*** Opening of SUPPLIED RECORDS ***
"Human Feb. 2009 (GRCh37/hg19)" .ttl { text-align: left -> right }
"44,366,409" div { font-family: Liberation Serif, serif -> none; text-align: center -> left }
*** Close of SUPPLIED RECORDS ***
*** Opening of SUPPLIED RECORDS ***
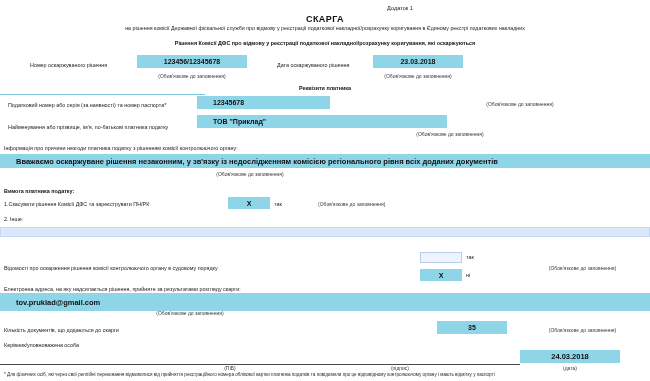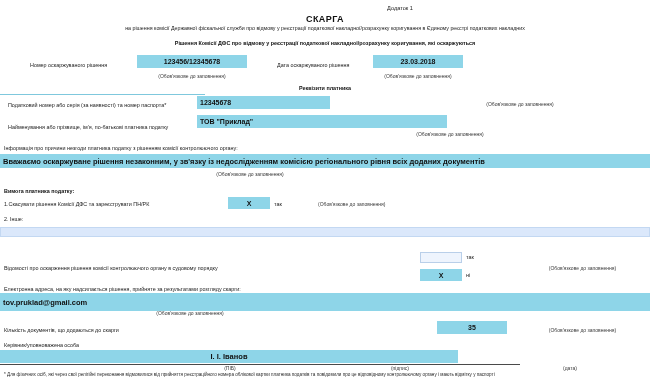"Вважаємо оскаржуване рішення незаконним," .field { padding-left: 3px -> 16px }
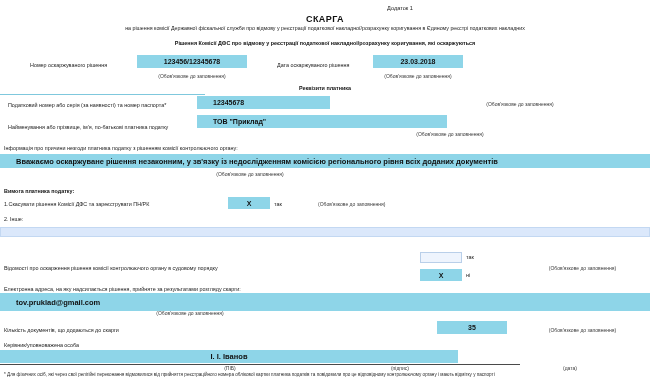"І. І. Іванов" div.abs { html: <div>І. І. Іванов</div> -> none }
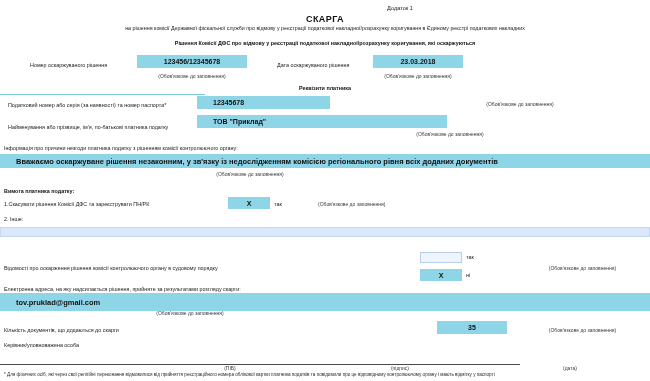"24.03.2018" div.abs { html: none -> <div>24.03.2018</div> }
*** Close of SUPPLIED RECORDS ***
■ TASK GOAL:
Restate word for word only the lines above from the line containing "text-align: left ->" to the line containing "Liberation Serif, serif", both of them included.

■ EXERCISE RESULT:
"Human Feb. 2009 (GRCh37/hg19)" .ttl { text-align: left -> right }
"44,366,409" div { font-family: Liberation Serif, serif -> none; text-align: center -> left }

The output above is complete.